#### WHAT YOU NEED TO DO
Your task is to repeat exactly the lines below between the line holding "[238,401,470,413] [48,420,88,429] page" and the line holding "[580,532,833,548] [130,557,696,573] fork", inclusive, and only those.

Difference listings
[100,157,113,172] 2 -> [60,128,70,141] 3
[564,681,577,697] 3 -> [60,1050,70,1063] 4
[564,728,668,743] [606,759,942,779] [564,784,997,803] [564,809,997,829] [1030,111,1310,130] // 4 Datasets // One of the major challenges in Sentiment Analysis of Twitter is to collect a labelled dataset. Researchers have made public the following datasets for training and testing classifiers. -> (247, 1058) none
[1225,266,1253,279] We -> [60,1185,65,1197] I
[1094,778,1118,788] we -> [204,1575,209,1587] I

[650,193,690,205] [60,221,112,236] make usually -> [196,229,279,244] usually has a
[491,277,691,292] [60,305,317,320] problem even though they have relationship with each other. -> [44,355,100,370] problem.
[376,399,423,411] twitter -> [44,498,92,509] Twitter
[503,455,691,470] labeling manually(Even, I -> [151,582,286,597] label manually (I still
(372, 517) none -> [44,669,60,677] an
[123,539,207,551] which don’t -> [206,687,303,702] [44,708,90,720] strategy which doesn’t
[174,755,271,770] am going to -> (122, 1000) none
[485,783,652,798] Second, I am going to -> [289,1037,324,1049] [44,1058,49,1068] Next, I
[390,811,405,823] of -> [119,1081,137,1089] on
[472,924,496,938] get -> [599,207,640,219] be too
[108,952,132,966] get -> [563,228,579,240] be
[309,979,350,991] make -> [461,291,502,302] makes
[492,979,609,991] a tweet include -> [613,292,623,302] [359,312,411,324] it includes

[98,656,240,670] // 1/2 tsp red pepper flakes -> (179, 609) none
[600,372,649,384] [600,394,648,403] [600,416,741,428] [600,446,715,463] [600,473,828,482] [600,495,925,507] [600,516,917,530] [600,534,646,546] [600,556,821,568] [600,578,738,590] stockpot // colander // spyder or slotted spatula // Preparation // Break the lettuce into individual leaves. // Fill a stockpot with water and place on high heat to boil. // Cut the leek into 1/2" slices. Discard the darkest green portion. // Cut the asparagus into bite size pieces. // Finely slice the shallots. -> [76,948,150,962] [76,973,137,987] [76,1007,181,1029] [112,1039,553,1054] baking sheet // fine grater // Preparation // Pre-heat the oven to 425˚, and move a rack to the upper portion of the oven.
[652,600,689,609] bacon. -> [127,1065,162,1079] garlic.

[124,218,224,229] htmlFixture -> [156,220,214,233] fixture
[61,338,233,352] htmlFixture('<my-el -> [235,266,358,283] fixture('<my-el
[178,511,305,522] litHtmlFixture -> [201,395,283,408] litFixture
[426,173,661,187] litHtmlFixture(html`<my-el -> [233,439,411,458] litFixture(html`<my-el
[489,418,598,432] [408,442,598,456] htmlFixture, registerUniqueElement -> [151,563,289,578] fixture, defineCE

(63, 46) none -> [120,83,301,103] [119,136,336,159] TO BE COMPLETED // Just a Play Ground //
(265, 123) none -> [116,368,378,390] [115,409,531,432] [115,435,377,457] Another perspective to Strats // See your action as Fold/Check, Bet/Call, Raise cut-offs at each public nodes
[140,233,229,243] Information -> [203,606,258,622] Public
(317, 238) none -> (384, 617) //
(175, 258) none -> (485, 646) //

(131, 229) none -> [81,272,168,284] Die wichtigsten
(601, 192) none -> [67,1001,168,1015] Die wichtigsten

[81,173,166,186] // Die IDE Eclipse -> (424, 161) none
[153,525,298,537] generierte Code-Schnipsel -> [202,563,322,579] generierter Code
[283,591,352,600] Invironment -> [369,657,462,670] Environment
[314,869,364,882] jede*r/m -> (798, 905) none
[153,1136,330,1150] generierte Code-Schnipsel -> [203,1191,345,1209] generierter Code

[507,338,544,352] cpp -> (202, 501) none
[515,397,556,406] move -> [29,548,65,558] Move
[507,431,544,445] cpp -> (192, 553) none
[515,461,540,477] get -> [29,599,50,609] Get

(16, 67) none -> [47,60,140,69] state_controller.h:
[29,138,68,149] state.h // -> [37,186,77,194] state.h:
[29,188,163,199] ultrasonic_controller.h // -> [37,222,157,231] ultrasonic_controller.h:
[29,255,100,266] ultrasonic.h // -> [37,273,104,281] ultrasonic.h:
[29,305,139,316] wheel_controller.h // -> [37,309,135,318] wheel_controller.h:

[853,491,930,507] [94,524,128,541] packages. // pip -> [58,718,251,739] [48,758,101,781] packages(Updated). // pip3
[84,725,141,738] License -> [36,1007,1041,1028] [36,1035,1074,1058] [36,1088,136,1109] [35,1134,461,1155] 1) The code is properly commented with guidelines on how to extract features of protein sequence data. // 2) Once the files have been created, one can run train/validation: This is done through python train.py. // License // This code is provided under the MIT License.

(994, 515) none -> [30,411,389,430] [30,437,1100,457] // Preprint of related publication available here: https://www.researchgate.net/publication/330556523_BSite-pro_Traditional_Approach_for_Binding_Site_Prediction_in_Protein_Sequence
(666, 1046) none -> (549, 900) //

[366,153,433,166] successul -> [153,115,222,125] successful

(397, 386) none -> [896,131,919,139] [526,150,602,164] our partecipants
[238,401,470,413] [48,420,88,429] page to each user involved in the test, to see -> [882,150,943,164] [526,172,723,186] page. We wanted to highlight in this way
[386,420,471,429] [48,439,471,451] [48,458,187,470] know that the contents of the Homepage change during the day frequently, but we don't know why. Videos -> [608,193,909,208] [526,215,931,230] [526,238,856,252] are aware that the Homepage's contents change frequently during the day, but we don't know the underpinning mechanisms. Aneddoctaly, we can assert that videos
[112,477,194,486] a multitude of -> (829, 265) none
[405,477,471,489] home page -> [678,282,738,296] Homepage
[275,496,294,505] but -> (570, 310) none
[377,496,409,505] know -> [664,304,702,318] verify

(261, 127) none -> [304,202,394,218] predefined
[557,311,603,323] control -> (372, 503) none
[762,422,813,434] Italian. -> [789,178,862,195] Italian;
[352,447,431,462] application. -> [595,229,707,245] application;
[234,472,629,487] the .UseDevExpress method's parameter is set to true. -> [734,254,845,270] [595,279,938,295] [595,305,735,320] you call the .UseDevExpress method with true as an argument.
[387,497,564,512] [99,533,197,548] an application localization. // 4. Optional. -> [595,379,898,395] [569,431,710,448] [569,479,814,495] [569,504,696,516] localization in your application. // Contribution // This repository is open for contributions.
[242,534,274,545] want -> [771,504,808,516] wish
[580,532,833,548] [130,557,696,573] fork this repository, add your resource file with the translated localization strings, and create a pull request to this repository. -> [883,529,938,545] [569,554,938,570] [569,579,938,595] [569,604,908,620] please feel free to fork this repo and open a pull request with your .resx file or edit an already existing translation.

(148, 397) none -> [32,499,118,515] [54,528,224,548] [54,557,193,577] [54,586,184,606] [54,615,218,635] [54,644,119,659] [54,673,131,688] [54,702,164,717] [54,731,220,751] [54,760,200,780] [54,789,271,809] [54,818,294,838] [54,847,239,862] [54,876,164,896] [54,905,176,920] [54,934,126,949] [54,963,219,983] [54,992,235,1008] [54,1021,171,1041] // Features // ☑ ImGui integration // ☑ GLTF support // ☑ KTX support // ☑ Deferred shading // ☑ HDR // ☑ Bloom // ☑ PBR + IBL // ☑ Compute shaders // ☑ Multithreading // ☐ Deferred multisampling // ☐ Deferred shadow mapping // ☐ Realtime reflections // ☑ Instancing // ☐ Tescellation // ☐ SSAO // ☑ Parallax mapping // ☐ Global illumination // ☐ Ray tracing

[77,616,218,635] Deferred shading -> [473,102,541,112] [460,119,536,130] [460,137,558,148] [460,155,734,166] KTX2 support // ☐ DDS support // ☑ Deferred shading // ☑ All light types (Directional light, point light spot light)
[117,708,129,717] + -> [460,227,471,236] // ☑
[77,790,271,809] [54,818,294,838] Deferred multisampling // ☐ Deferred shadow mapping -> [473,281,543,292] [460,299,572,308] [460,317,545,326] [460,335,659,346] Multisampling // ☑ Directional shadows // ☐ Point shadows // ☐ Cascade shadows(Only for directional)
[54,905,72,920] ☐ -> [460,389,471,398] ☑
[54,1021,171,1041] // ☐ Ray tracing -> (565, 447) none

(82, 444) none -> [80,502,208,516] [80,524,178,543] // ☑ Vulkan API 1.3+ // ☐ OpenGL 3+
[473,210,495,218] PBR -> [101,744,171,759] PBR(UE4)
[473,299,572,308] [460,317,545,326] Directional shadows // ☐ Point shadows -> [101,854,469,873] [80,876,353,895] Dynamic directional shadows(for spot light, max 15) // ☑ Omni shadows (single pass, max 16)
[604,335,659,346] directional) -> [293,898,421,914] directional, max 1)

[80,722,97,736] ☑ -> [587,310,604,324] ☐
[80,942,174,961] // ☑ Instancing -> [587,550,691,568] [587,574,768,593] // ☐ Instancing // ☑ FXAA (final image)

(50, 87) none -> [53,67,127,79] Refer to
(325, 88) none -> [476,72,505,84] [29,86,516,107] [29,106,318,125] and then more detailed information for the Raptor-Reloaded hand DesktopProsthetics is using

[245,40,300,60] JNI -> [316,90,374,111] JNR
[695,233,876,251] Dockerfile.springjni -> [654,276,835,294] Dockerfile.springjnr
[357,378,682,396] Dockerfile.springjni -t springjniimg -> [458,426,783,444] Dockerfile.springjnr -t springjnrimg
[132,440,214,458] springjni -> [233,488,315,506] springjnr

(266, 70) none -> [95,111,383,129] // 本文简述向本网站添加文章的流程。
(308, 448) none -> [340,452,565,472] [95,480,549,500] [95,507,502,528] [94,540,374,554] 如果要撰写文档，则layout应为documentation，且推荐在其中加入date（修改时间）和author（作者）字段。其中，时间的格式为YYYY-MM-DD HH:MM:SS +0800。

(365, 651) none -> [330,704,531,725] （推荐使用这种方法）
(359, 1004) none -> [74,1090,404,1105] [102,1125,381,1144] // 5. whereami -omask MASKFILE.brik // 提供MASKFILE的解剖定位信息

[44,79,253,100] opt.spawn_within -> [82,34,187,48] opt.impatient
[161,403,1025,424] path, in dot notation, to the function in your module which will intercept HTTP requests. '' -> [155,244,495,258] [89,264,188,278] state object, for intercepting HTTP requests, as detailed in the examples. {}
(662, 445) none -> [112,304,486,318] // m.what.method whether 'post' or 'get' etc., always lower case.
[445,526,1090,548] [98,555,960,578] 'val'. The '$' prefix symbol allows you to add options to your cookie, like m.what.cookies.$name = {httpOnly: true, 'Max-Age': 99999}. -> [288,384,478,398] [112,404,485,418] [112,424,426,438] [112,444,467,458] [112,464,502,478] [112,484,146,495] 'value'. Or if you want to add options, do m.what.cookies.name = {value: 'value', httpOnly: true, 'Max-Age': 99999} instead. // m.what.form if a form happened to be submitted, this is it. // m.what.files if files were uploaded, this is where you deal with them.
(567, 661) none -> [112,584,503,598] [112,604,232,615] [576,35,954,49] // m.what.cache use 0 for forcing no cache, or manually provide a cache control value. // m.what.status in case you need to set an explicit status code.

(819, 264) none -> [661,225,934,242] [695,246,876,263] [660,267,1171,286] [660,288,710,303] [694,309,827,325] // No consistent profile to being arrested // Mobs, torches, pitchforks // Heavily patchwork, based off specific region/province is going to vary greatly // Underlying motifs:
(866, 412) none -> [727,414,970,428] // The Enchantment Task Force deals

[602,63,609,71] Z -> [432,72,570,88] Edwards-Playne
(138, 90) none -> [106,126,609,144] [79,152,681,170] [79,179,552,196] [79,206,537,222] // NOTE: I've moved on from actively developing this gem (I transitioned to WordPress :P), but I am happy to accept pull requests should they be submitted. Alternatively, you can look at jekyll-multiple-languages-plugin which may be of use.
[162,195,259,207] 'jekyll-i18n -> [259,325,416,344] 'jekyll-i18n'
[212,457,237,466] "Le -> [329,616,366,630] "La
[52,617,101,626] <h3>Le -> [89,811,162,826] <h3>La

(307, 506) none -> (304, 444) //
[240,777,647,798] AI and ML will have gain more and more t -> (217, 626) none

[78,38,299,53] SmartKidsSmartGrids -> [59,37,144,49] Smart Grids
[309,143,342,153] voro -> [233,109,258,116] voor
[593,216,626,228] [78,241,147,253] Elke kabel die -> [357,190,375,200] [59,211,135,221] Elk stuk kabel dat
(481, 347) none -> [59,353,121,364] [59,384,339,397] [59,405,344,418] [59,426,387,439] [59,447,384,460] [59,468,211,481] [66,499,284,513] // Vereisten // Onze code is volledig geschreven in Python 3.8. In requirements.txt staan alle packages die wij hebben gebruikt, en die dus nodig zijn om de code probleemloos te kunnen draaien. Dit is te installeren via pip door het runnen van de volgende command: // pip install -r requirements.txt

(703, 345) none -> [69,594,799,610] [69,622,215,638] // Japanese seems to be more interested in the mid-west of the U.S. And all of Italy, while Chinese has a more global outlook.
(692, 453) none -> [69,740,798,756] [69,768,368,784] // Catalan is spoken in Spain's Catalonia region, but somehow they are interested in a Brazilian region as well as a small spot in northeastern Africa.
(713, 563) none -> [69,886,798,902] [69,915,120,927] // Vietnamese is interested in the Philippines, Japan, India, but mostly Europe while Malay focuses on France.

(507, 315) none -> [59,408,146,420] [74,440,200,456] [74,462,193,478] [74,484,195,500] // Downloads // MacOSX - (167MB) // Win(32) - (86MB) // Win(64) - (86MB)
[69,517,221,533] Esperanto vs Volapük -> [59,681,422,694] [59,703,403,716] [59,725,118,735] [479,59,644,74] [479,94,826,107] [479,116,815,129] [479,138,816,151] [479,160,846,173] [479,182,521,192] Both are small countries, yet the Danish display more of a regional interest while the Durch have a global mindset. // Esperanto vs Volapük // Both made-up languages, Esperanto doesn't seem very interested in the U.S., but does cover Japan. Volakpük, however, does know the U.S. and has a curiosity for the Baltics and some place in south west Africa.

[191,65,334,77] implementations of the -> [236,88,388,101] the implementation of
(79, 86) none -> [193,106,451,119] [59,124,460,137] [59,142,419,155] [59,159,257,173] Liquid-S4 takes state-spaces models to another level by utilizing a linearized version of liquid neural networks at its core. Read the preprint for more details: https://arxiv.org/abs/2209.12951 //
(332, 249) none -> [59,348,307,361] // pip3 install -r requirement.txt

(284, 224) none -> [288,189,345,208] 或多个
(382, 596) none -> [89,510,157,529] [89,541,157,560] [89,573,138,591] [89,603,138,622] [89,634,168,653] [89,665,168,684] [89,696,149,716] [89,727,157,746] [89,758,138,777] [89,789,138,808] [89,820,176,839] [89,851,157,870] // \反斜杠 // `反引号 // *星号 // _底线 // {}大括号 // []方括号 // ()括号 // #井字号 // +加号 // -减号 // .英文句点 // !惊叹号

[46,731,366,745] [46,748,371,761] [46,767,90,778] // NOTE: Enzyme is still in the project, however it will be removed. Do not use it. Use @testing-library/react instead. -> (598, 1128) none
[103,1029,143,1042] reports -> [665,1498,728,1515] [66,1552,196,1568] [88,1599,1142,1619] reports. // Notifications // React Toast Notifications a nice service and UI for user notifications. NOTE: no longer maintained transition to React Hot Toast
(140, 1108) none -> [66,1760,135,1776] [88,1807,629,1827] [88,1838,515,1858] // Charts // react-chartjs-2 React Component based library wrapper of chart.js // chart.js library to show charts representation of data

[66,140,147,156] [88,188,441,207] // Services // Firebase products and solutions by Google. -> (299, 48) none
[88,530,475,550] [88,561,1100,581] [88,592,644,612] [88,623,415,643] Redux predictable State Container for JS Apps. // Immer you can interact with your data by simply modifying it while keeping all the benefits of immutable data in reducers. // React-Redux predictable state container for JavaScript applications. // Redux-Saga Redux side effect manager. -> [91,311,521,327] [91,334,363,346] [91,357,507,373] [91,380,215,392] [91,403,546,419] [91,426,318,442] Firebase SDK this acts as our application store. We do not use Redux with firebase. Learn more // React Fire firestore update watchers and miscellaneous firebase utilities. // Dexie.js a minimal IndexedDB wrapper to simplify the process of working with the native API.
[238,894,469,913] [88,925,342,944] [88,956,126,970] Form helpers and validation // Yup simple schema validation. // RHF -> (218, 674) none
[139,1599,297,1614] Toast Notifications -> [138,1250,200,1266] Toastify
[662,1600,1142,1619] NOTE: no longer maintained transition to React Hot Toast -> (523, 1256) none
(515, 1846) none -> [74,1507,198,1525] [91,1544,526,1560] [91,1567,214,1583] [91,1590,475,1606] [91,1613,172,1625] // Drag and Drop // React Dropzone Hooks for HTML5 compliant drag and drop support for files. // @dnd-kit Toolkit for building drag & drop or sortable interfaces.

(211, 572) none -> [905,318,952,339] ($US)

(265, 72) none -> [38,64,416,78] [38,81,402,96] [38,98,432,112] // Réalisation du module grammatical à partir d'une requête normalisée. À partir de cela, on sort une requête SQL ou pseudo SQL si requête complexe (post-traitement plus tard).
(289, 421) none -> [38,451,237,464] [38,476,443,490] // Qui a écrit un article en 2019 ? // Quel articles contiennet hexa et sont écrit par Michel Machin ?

#### WRITTEN ANSWER
[238,401,470,413] [48,420,88,429] page to each user involved in the test, to see -> [882,150,943,164] [526,172,723,186] page. We wanted to highlight in this way
[386,420,471,429] [48,439,471,451] [48,458,187,470] know that the contents of the Homepage change during the day frequently, but we don't know why. Videos -> [608,193,909,208] [526,215,931,230] [526,238,856,252] are aware that the Homepage's contents change frequently during the day, but we don't know the underpinning mechanisms. Aneddoctaly, we can assert that videos
[112,477,194,486] a multitude of -> (829, 265) none
[405,477,471,489] home page -> [678,282,738,296] Homepage
[275,496,294,505] but -> (570, 310) none
[377,496,409,505] know -> [664,304,702,318] verify

(261, 127) none -> [304,202,394,218] predefined
[557,311,603,323] control -> (372, 503) none
[762,422,813,434] Italian. -> [789,178,862,195] Italian;
[352,447,431,462] application. -> [595,229,707,245] application;
[234,472,629,487] the .UseDevExpress method's parameter is set to true. -> [734,254,845,270] [595,279,938,295] [595,305,735,320] you call the .UseDevExpress method with true as an argument.
[387,497,564,512] [99,533,197,548] an application localization. // 4. Optional. -> [595,379,898,395] [569,431,710,448] [569,479,814,495] [569,504,696,516] localization in your application. // Contribution // This repository is open for contributions.
[242,534,274,545] want -> [771,504,808,516] wish
[580,532,833,548] [130,557,696,573] fork this repository, add your resource file with the translated localization strings, and create a pull request to this repository. -> [883,529,938,545] [569,554,938,570] [569,579,938,595] [569,604,908,620] please feel free to fork this repo and open a pull request with your .resx file or edit an already existing translation.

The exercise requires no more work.